→ **Brief**
Among the lines below, which ones contain the word "query"? Copy every such line.

[Recorded data]
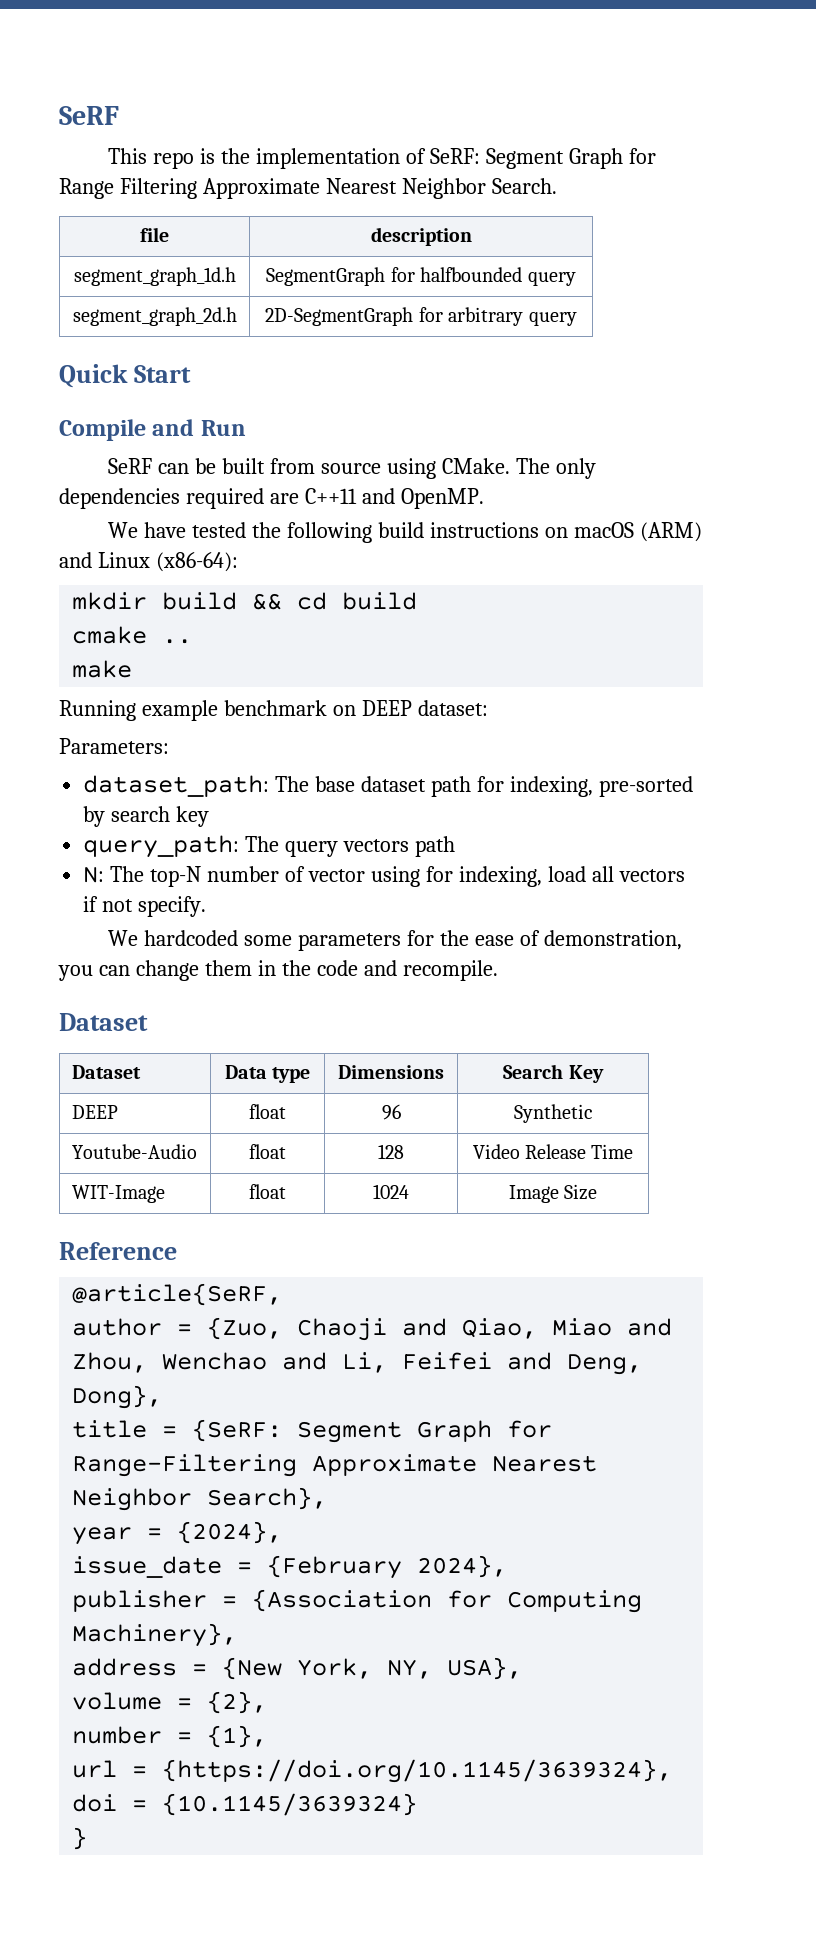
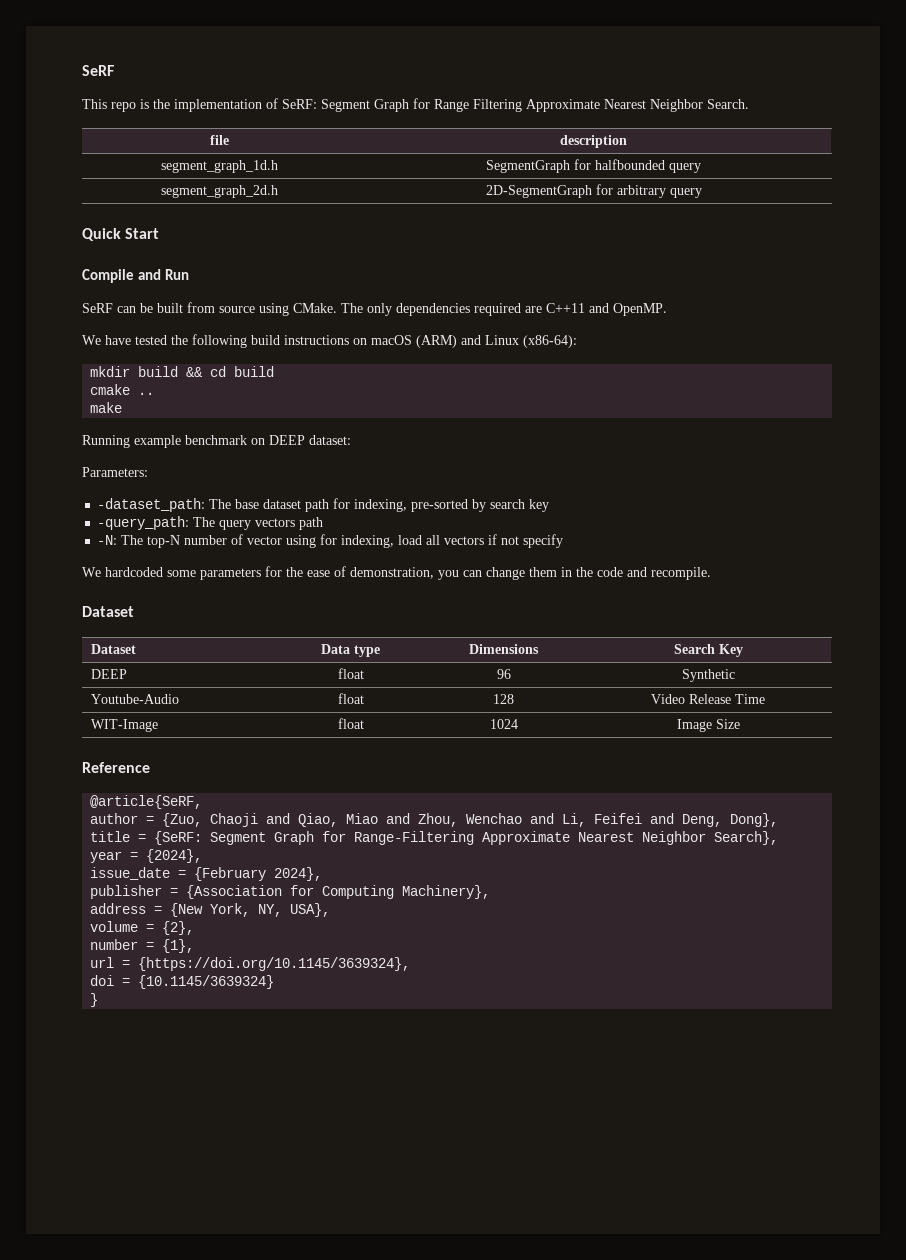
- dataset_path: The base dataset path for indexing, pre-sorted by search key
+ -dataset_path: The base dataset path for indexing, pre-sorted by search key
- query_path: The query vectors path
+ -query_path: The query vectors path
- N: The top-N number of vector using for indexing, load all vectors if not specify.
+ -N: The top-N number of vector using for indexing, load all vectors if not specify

→ **Result of this task**
- query_path: The query vectors path
+ -query_path: The query vectors path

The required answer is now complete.